Robert F. McDonnell on the day of his conviction. (Marvin Joseph/The Washington Post)

Former Virginia governor Robert F. McDonnell will likely lose about $3,700 a month in pension payments as a result of his conviction last year on corruption charges, according to the formula the state uses to calculate benefits.

Gov. Terry McAuliffe (D) last week started the process of stripping his predecessor of his pension after Attorney General Mark R. Herring (D) released a legal opinion saying McDonnell was no longer entitled to the payments. Herring ruled that under a law McDonnell signed in 2011, state employees convicted of felonies related to on-the-job conduct must relinquish their benefits.

It is not clear exactly how much of a financial loss that will be for McDonnell, 61, who was convicted on 11 corruption-related counts stemming from his dealings with a Richmond businessman.

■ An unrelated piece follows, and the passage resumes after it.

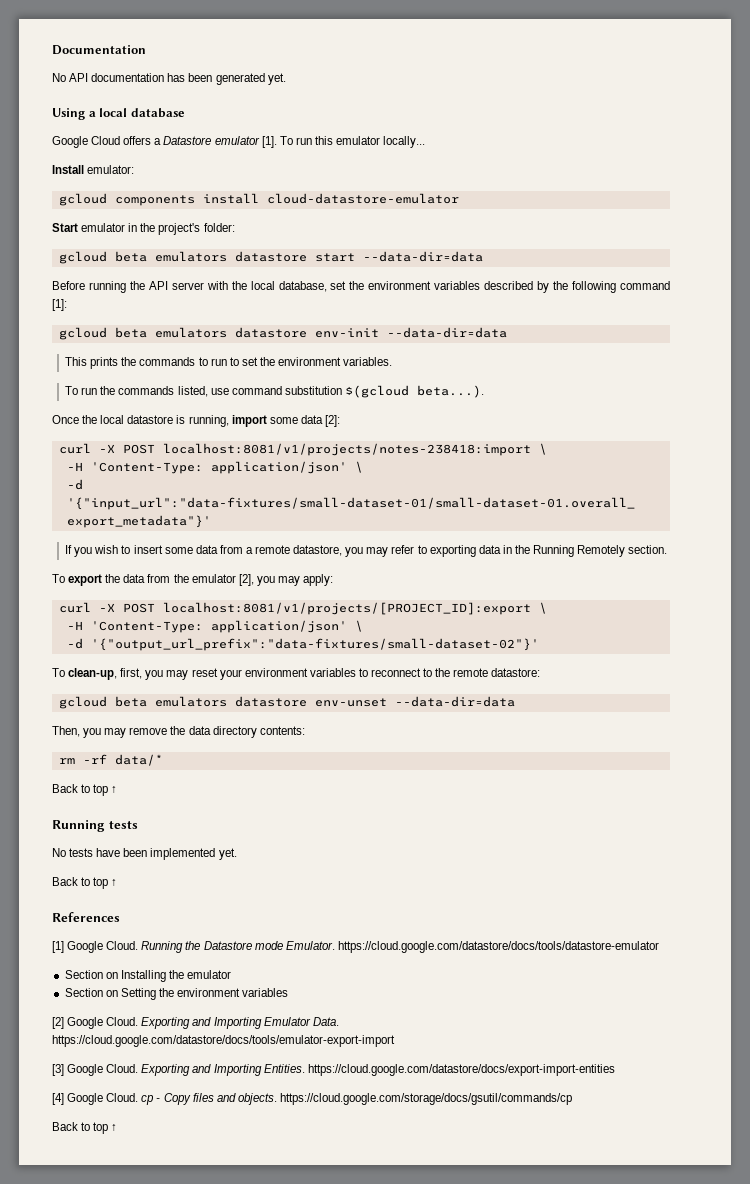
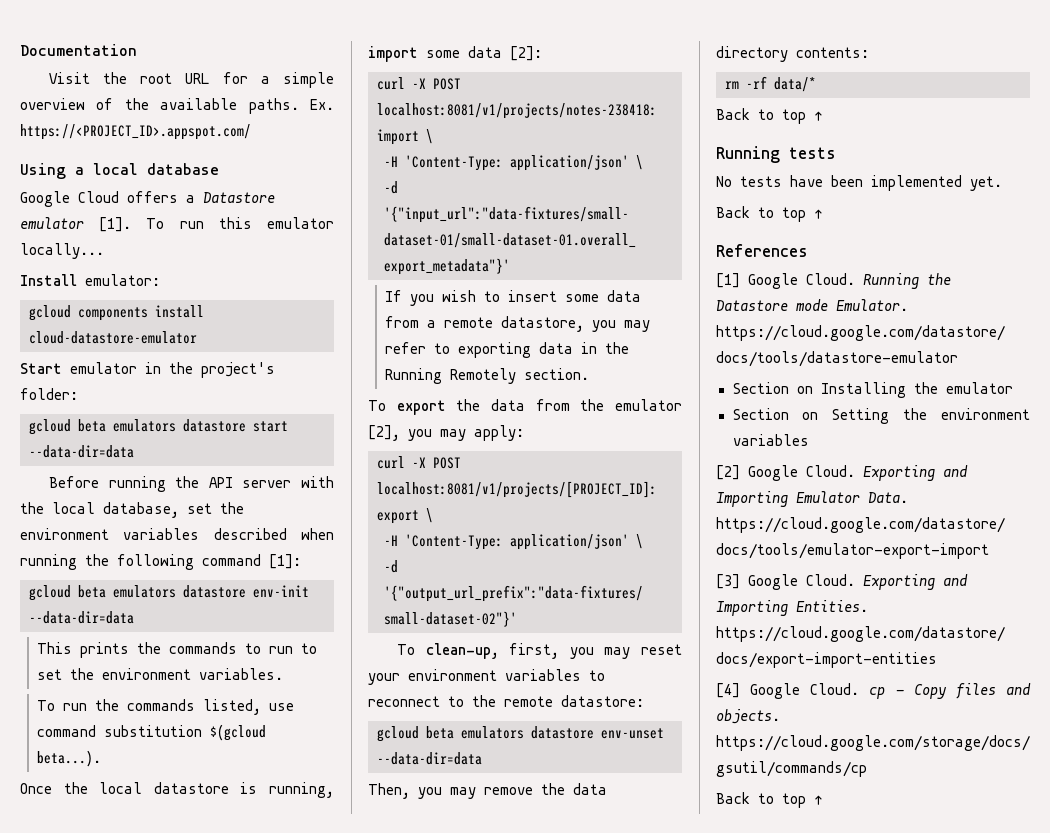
[52,73,286,85] No API documentation has been generated yet. -> [48,72,334,88] [20,98,334,114] [20,124,251,140] Visit the root URL for a simple overview of the available paths. Ex. https://<PROJECT_ID>.appspot.com/
[537,281,550,293] by -> [300,528,334,540] [20,554,77,570] when running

Individual pension benefits are not public. But the formula used to calculate them is. Virginia state employees all receive the same benefit package, regardless of position. Those benefits are calculated based on employees’ age, years in the public sector and their highest-paid three years of service.

“The governor is treated just like I am as a state employee,” said Jeanne Chenault, spokeswoman for the Virginia Retirement System.

Before becoming governor, McDonnell served for 3 1/2 years as attorney general, 14 years in the Virginia House of Delegates and two years as an assistant prosecutor. That gives him about 23 1/2 years of public service in the VRS system.

Given his age, his years of public service and the $175,000 salary that he was paid as governor, McDonnell’s benefits most likely come to about $3,700 a month, or $44,400 a year.

His benefits would be based on his salary as governor, his highest-paying job. The policy of calculating benefits that way is controversial because it means that state lawmakers — who work part time and are paid $17,640 to $18,000 a year — can dramatically increase their pensions by taking higher-paying state jobs toward the end of their careers.

The standard retirement age for public employees in Virginia is 65. Workers who retire at 65 — or after 30 years of service — receive the maximum pension. McDonnell left office at age 58, with about 23 1/2 years of working for the state.

The former governor may also receive benefits from the military. McDonnell was an Army medical supply officer for four years, serving mostly in Germany, and spent 17 years in the Army Reserve. The opinion issued by Herring last week did not address whether McDonnell’s conviction would imperil any military pension he receives.

McDonnell is appealing his conviction. He has not begun serving his two-year prison sentence.

The former governor also plans to challenge the pension revocation. His attorney on that issue, former state attorney general Anthony F. “Tony” Troy, said it was “unfair” to take away pension benefits that accrued before the 2011 law.